Return the lines below that contain the word "tests".

======== ENTRIES PROVIDED

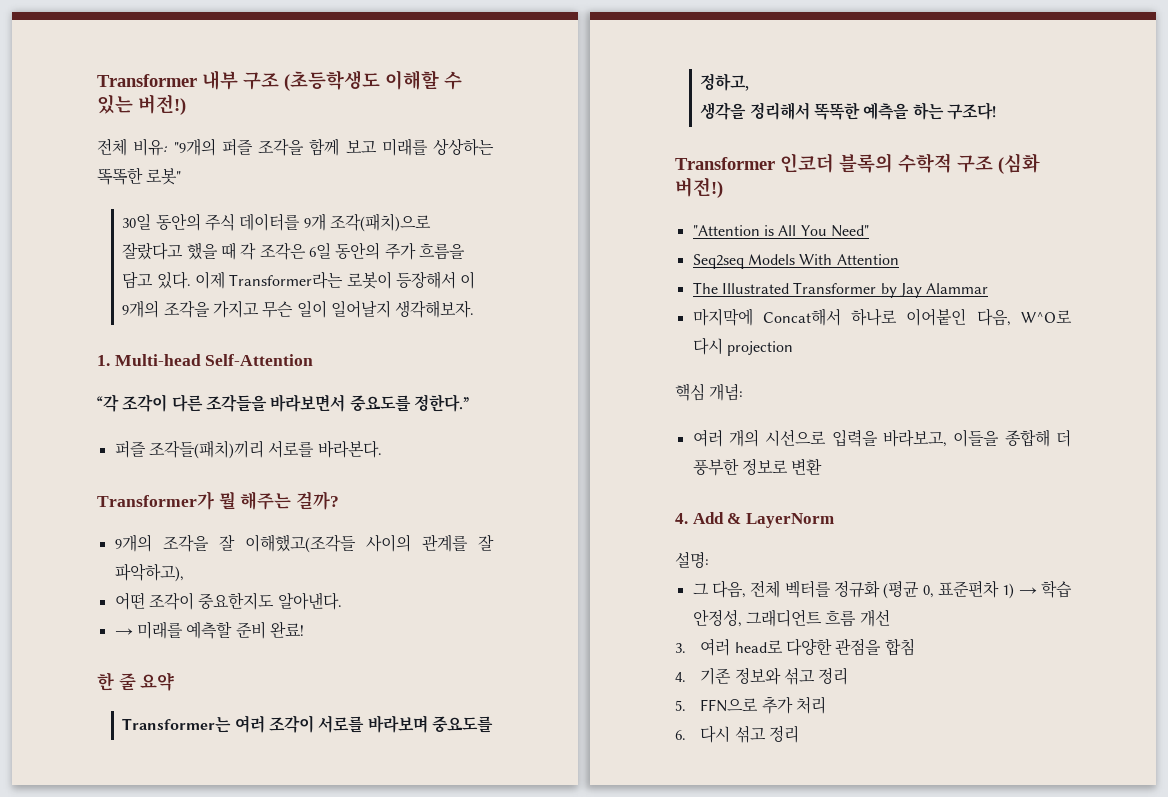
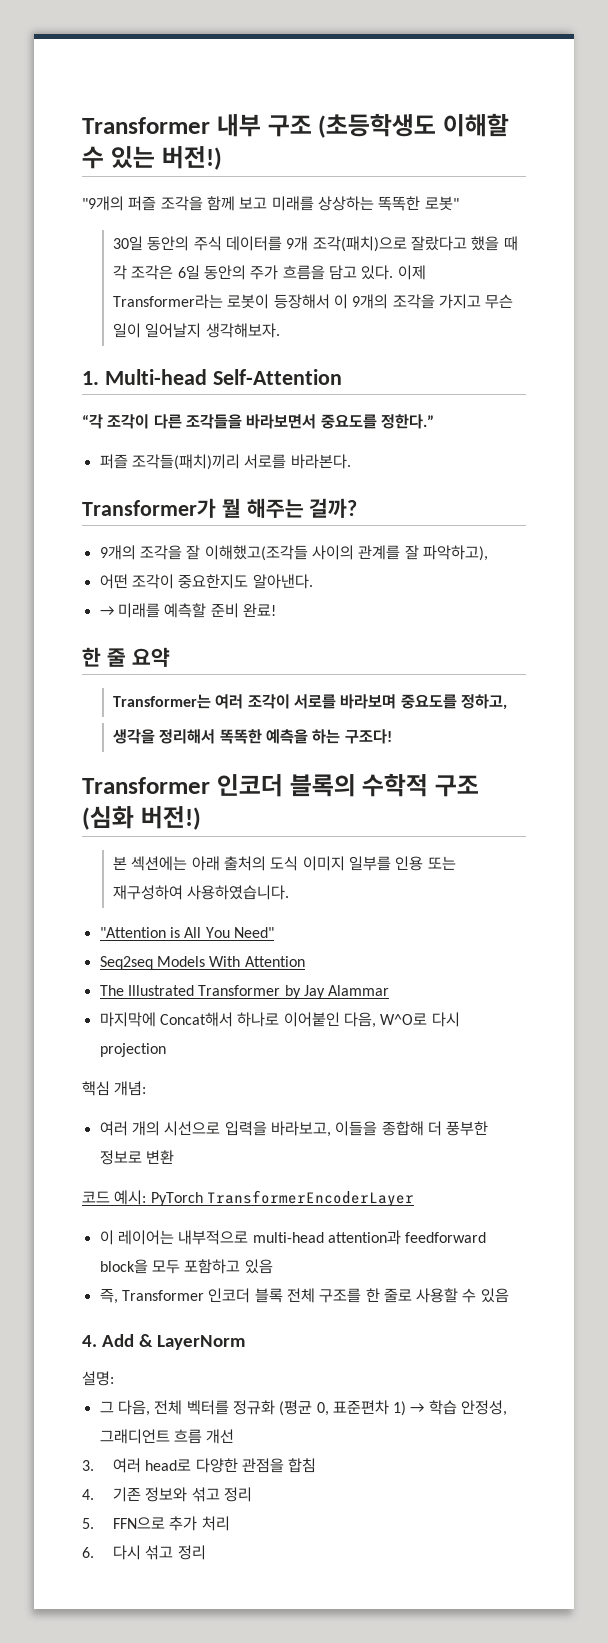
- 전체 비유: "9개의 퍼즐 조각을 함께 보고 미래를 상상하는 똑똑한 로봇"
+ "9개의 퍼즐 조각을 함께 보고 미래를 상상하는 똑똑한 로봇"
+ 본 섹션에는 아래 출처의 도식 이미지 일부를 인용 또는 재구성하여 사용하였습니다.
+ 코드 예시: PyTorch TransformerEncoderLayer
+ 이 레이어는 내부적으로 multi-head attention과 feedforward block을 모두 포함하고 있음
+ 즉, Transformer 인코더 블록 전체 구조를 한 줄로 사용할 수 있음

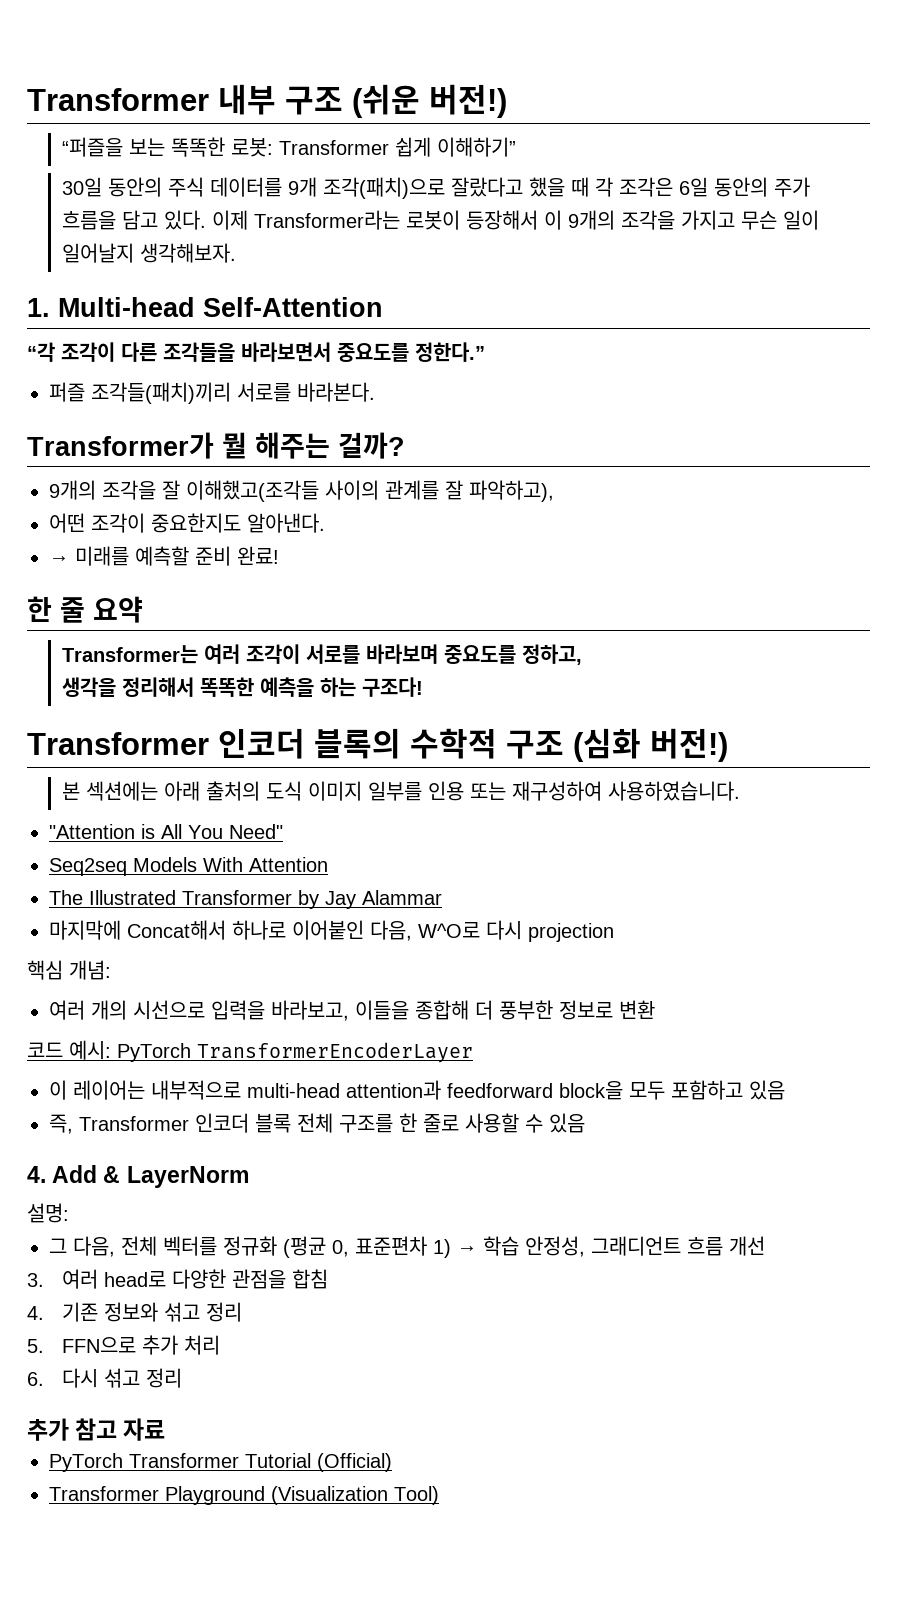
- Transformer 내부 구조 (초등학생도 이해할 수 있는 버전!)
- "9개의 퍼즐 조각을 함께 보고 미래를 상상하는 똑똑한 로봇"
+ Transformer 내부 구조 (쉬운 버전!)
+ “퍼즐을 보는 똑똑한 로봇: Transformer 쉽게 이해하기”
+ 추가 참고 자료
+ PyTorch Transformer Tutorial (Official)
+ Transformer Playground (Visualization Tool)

================
======== ENTRIES PROVIDED

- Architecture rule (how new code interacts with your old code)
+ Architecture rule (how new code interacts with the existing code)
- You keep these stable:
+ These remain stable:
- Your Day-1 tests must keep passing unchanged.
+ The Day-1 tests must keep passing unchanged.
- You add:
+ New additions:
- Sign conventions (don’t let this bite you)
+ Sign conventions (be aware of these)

================
======== ENTRIES PROVIDED

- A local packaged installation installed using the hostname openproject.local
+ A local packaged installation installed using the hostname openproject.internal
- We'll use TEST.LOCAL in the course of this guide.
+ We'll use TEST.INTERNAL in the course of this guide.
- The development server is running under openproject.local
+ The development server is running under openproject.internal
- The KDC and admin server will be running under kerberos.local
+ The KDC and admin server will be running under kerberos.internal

================

_RESPONSE FOR THIS EXERCISE_
- Your Day-1 tests must keep passing unchanged.
+ The Day-1 tests must keep passing unchanged.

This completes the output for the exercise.